TASK TO CARRY OUT: Filter the entries that follow, copying every line in which the word "Hùng" appears.

Collected data:
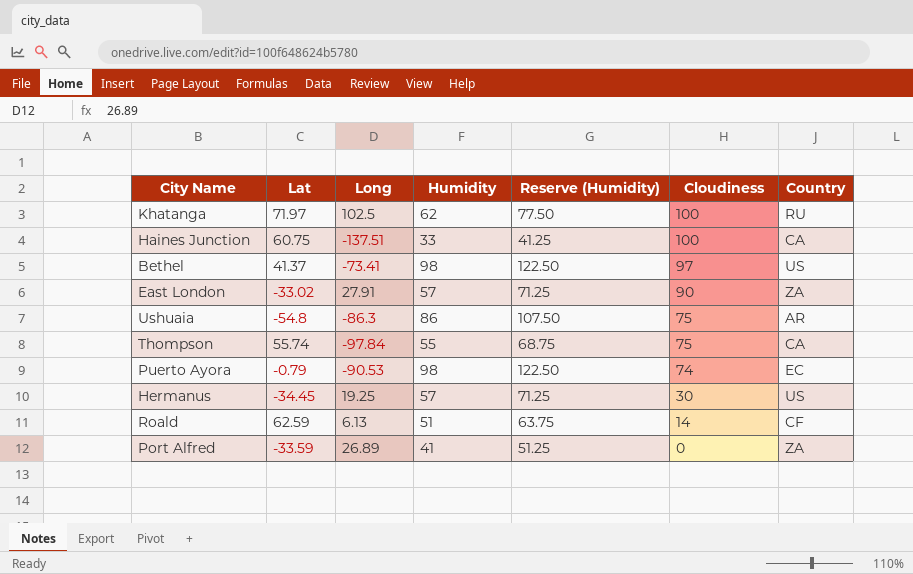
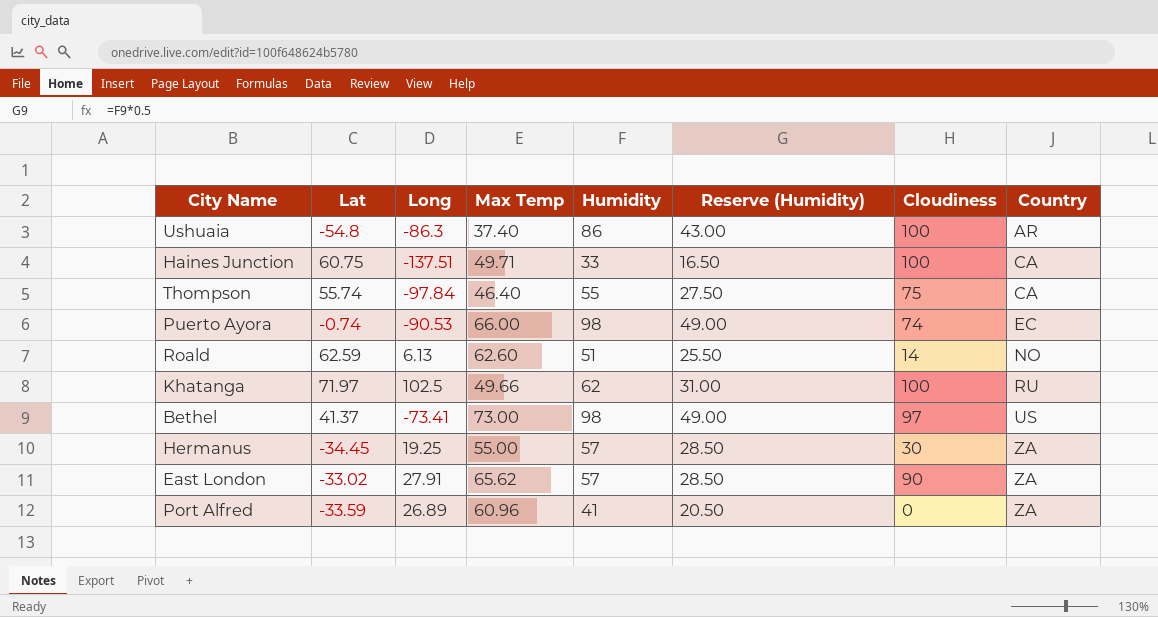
row order: Cloudiness descending -> Country ascending
column Max Temp | position: none -> 4
column Reserve (Humidity) | formula: [Humidity] * 1.25 -> [Humidity] * 0.5
Ushuaia | Cloudiness: 75 -> 100
Puerto Ayora | Lat: -0.79 -> -0.74
Roald | Country: CF -> NO
Hermanus | Country: US -> ZA

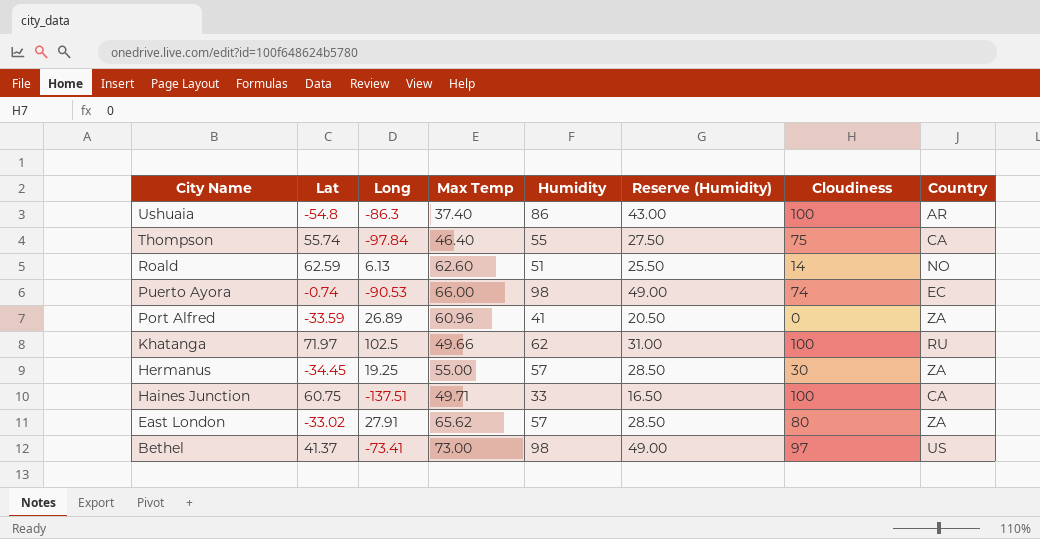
row order: Country ascending -> City Name descending
East London | Cloudiness: 90 -> 80

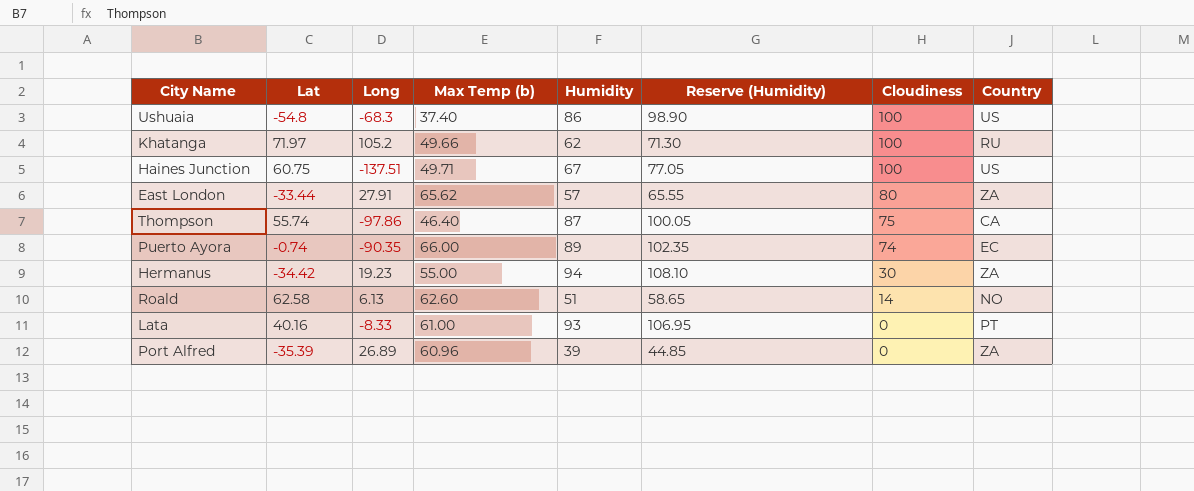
row order: City Name descending -> Cloudiness descending
column name: Max Temp -> Max Temp (b)
column Reserve (Humidity) | formula: [Humidity] * 0.5 -> [Humidity] * 1.15
row Bethel: 41.37 | -73.41 | 73.00 | 98 | 49.00 | 97 | US -> none
Ushuaia | Long: -86.3 -> -68.3
Ushuaia | Country: AR -> US
Khatanga | Long: 102.5 -> 105.2
Haines Junction | Humidity: 33 -> 67
Haines Junction | Country: CA -> US
East London | Lat: -33.02 -> -33.44
Thompson | Long: -97.84 -> -97.86
Thompson | Humidity: 55 -> 87
Puerto Ayora | Long: -90.53 -> -90.35
Puerto Ayora | Humidity: 98 -> 89
Hermanus | Lat: -34.45 -> -34.42
Hermanus | Long: 19.25 -> 19.23
Hermanus | Humidity: 57 -> 94
Roald | Lat: 62.59 -> 62.58
row Lata: none -> 40.16 | -8.33 | 61.00 | 93 | 106.95 | 0 | PT
Port Alfred | Lat: -33.59 -> -35.39
Port Alfred | Humidity: 41 -> 39

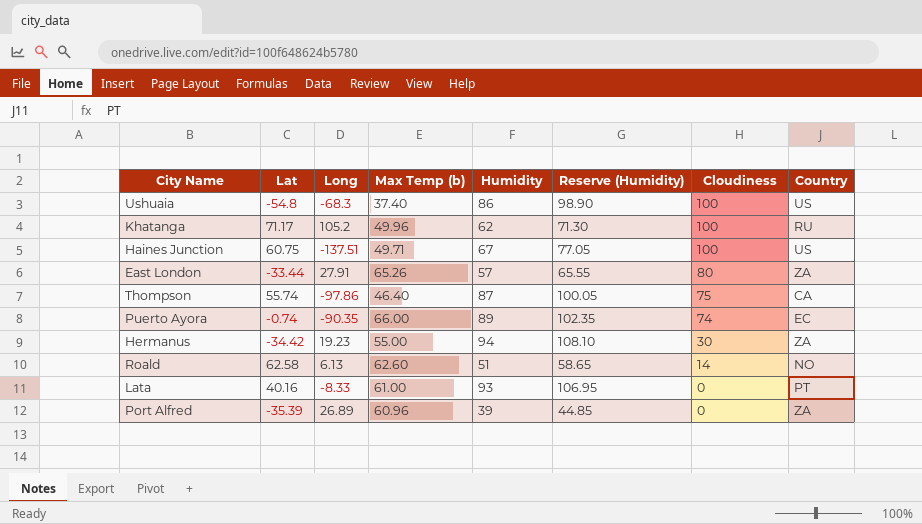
Khatanga | Lat: 71.97 -> 71.17
Khatanga | Max Temp (b): 49.66 -> 49.96
East London | Max Temp (b): 65.62 -> 65.26

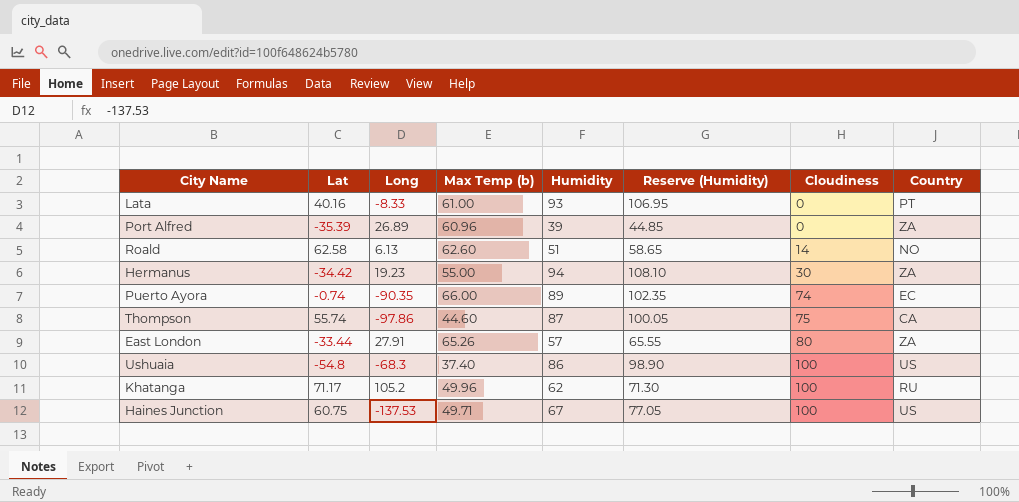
row order: Cloudiness descending -> Cloudiness ascending
Thompson | Max Temp (b): 46.40 -> 44.60
Haines Junction | Long: -137.51 -> -137.53

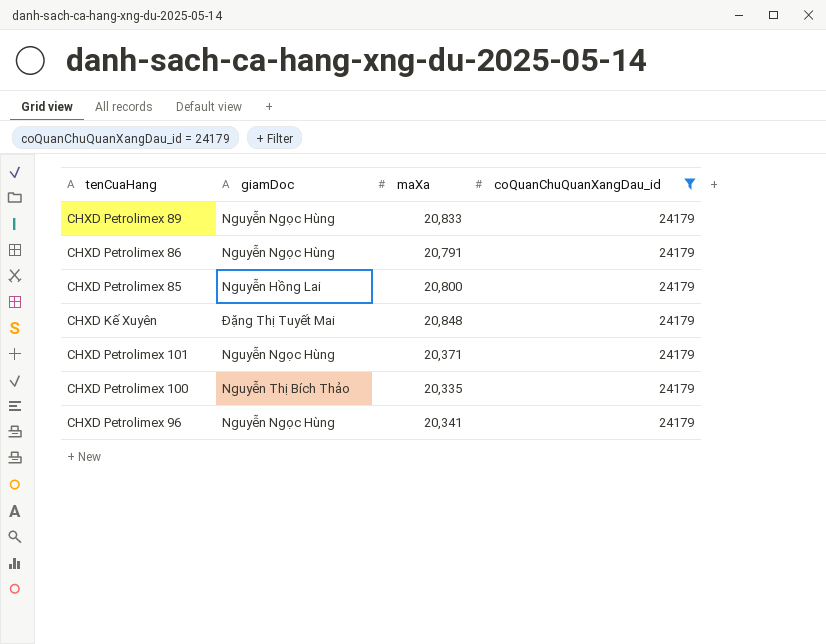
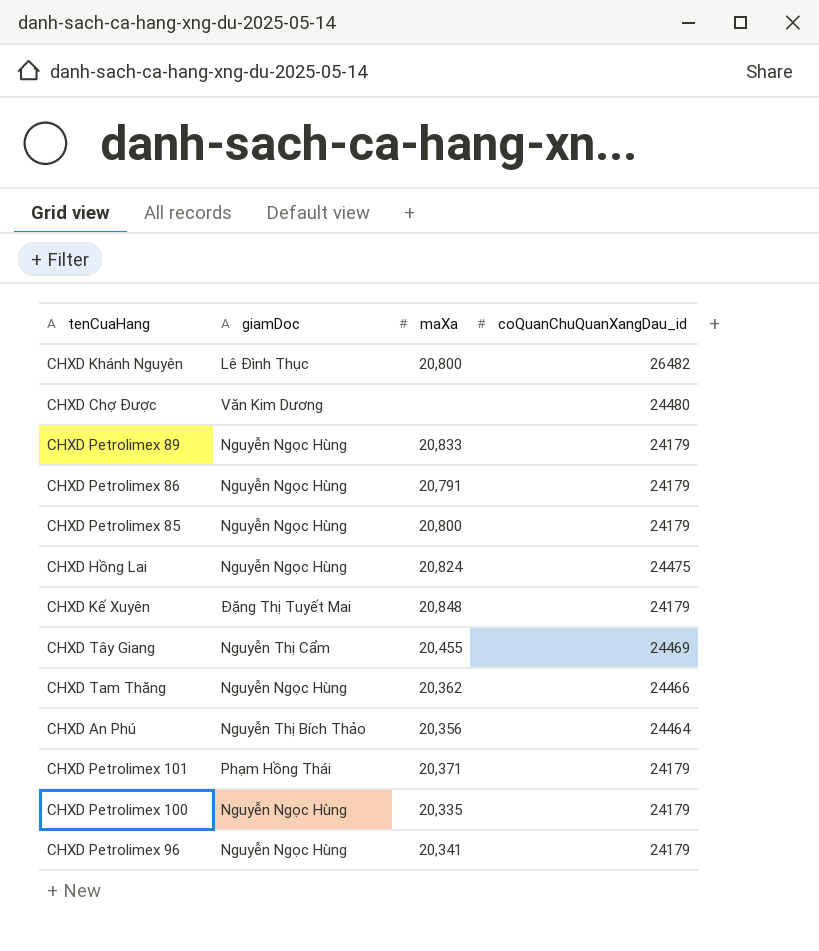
filter: coQuanChuQuanXangDau_id = 24179 -> none
CHXD Petrolimex 85 | giamDoc: Nguyễn Hồng Lai -> Nguyễn Ngọc Hùng
CHXD Petrolimex 101 | giamDoc: Nguyễn Ngọc Hùng -> Phạm Hồng Thái
CHXD Petrolimex 100 | giamDoc: Nguyễn Thị Bích Thảo -> Nguyễn Ngọc Hùng

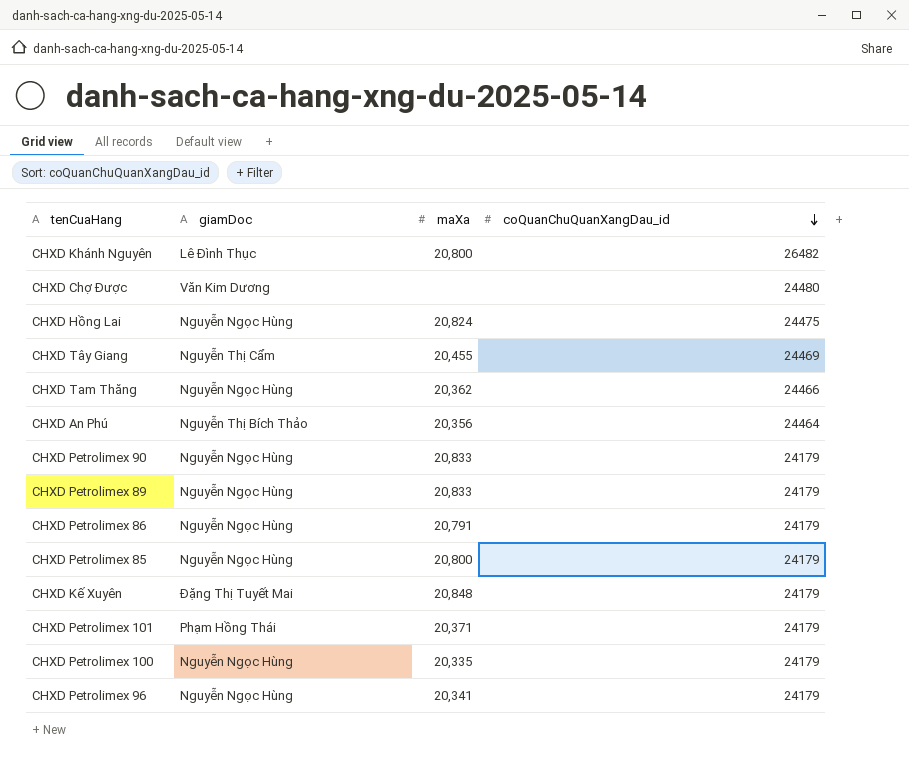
row order: none -> coQuanChuQuanXangDau_id descending
row CHXD Petrolimex 90: none -> Nguyễn Ngọc Hùng | 20,833 | 24179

ANSWER BOX:
CHXD Petrolimex 85 | giamDoc: Nguyễn Hồng Lai -> Nguyễn Ngọc Hùng
CHXD Petrolimex 101 | giamDoc: Nguyễn Ngọc Hùng -> Phạm Hồng Thái
CHXD Petrolimex 100 | giamDoc: Nguyễn Thị Bích Thảo -> Nguyễn Ngọc Hùng
row CHXD Petrolimex 90: none -> Nguyễn Ngọc Hùng | 20,833 | 24179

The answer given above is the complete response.